例え数字は速くても、後続のフサイチジャンクやアドマイヤムーン。サクラメガワンダーの逆転も、ビデオを見る限りはピンとこない。
ちなみに1分59秒9という時計の内訳は、前半千㍍が60秒0に対し、後半のソレが59秒9。
バランスのよさは、もちろん。馬場差1秒ほどの芝コンディションを考えれば、過去十年でもトップランクの皐月といっていいかもしれない。
地味に見えても、サムソンは強い。
唯一の不安は、追い切りフィルムを見ると、肩の出がゴツンゴツン。
前走の反動が、少しあるかもしれない。
疲労を示すアクションは、パドックでのイライラした素振りに現れるかもしれないが、そこが最終チェックポイントだろう(返し馬も皐月の時のイメージだといいが)。
なんて、思いっきり地味な顔をしているため、「苦労人」とか呼ばれる石橋守ですが、本人はちっともそうは思っていなかったりして(笑)。

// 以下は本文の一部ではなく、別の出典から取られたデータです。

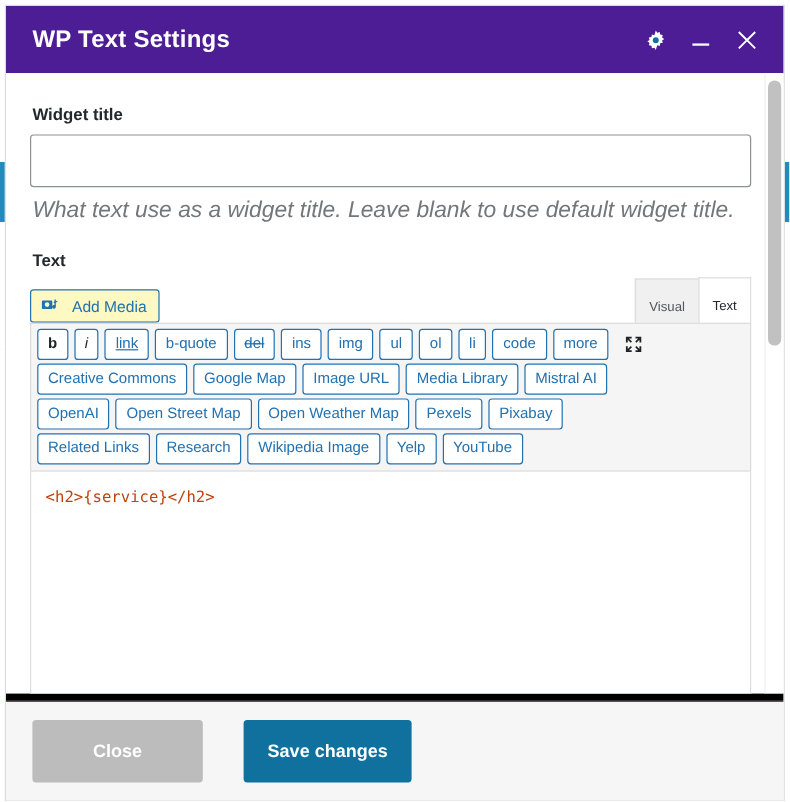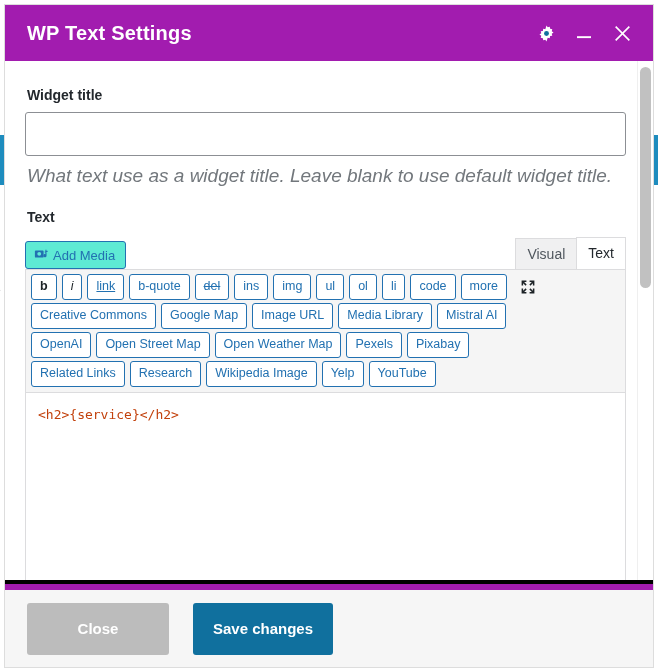"WP Text Settings" .titlebar { background: #a21caf -> #4c1d95 }
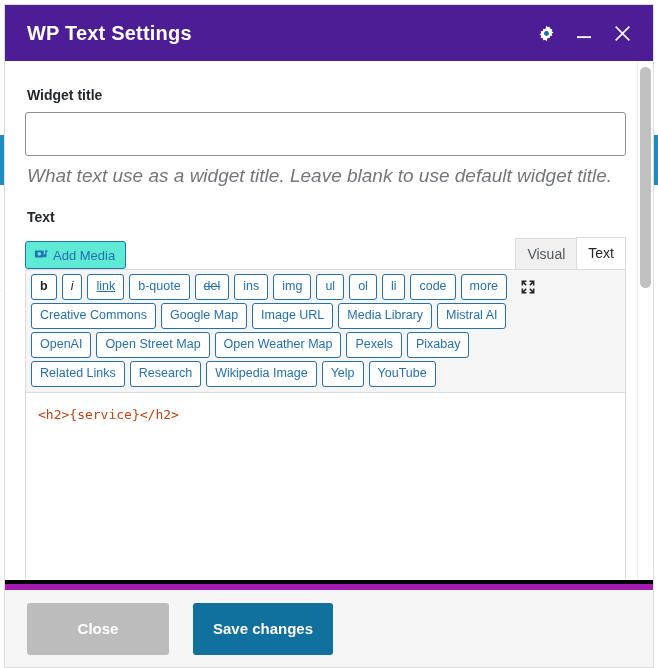"Widget title" .modal-body { border-bottom: 4px solid #000000 -> 6px solid #000000 }
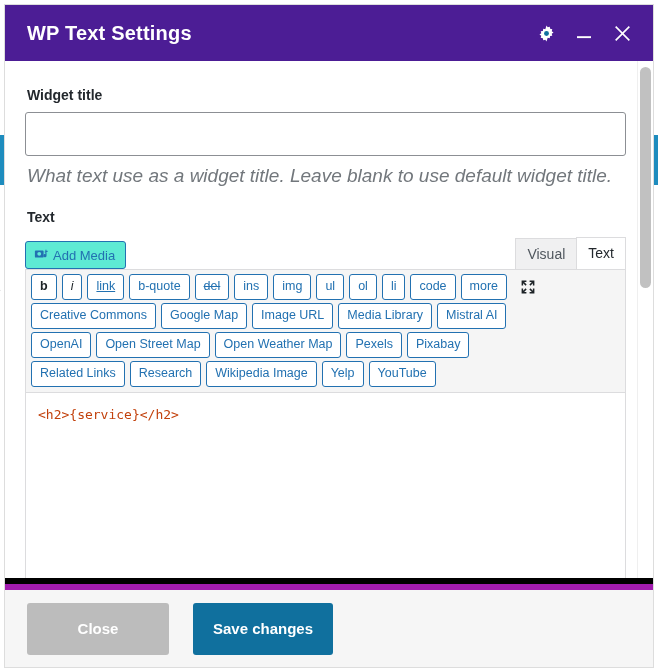"Add Media" .add-media { background: #5eead4 -> #fef9c3; gap: 4px -> 11px }
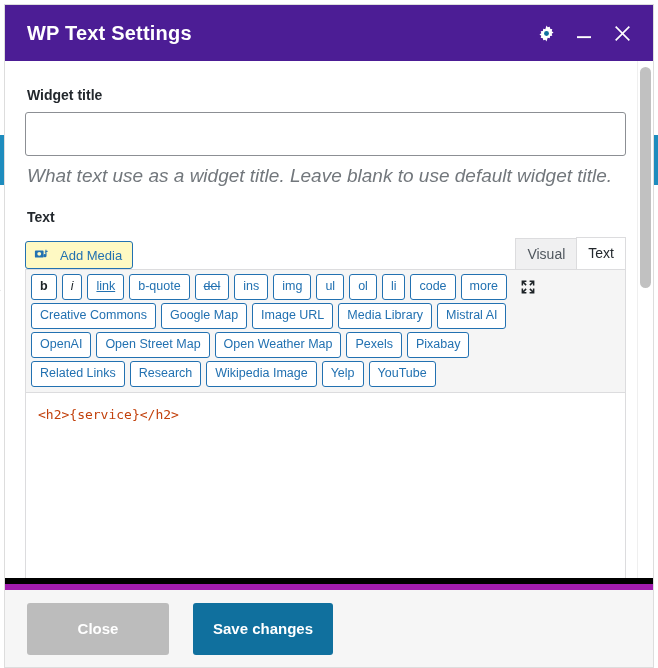"Visual" .ed-tab { font-size: 14px -> 11px; padding: 6px 11px 7px -> 16px 11px 7px }
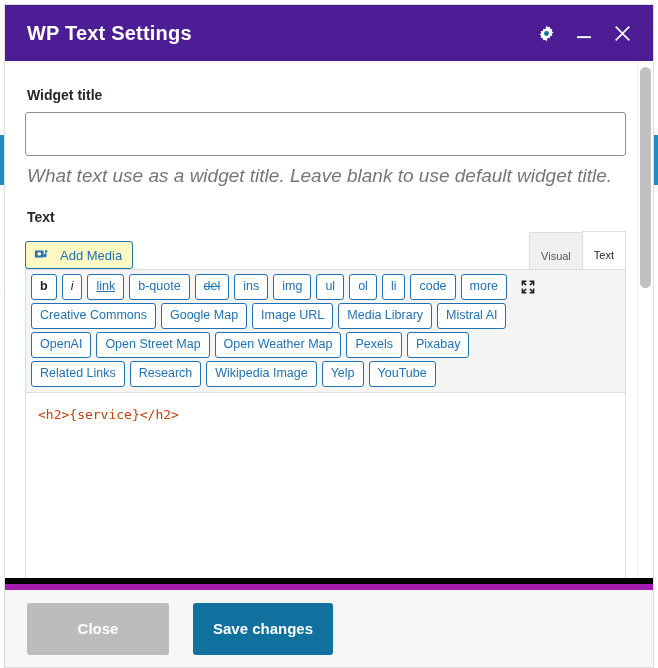"Close" .modal-footer { border-top: 6px solid #a21caf -> 1px solid #a21caf; gap: 24px -> 10px }
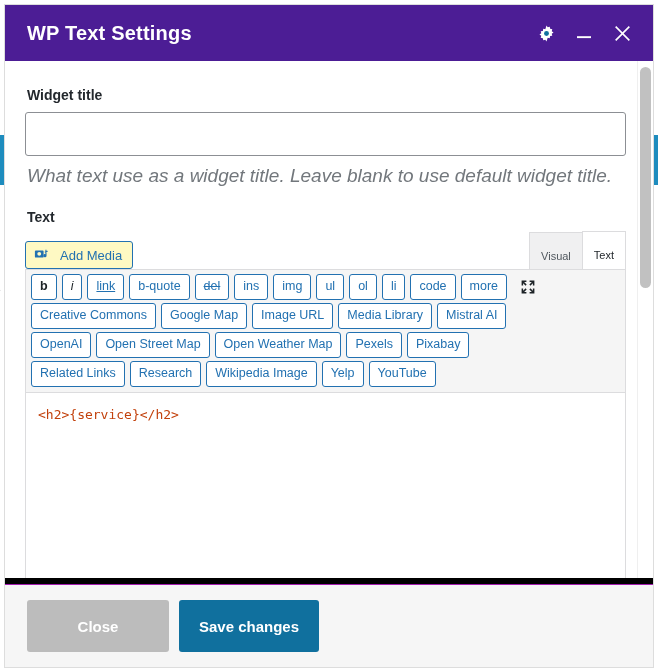"Save changes" .btn-save { margin-left: none -> 24px }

それはともかく、石橋のサポートにと、日曜日は芝にダートに、河内厩舎を筆頭に、関西の厩舎陣が全面的にバックアップ。
かなりの騎乗数をこなせるし、雨の芝。
いろいろとダービー前に試すこともできるだろう(先週のオークスのヤマニンで、ゴーカイに逃げて沈没。あのくらい大胆なレースができたのなら、もう吹っ切れているか)。

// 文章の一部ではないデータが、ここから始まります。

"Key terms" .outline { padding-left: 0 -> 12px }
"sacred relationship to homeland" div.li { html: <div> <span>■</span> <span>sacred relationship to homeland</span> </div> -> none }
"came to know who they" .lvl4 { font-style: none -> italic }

最終追い切りに跨る、石橋守の、精魂をこめた丹念な姿が、なんだか切ないよなぁ。
さあ、石橋。鋼の馬を、大胆に細心に追い出せ。
相手本線には、当初思っていたことを大事にする意味で、ウチパクのサクラメガワンダー。
下手にライバルを意識せず、無心で好位の内よりを追走。前が開いたら、ひょいと追い出す、あのメリーナイスの根本乗り(笑)なら、逆転も十分。
ただ、雨がやっかい。
道悪に手こずるようなら、フサイチジャンク以下が代わって台頭。
惑星はジャリスコライト。
「直線入り口で、一瞬夢をみた」
と、皐月賞のあと横山クンが言っていましたが、ワタシも、あの時、馬なりでコーナーを回るジャリスコに、一瞬背筋が凍った。
いざ直線を向いて追い出して、「あれ?」とクビも傾げたが(笑)、あの時、「もしかしたら次は?——を思わせた。

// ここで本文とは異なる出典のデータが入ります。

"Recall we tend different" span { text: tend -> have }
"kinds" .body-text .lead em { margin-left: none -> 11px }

ま、前走は中間体調がひと息。見切り発車だったし、右回りは朝日杯もそうですが、内にモタれたり、どうも苦手(京成杯は相手が弱すぎて勝ったけど)。
体調一変。上がり33秒台を何度もマークした得意の東京。横山クンにも、藤沢師にも、たぎる思いがきっとある。
ワタシは、単勝も買います。
◎メイショウサムソン
○サクラメガワンダー
▲フサイチジャンク
☆ジャリスコライト
△アドマイヤムーン
マルカシェンク
アドマイヤメイン
ああ、ダービーが終わる。
あさってからは、POGだ。「青本」を買っていない方。本屋へ急げ(笑)。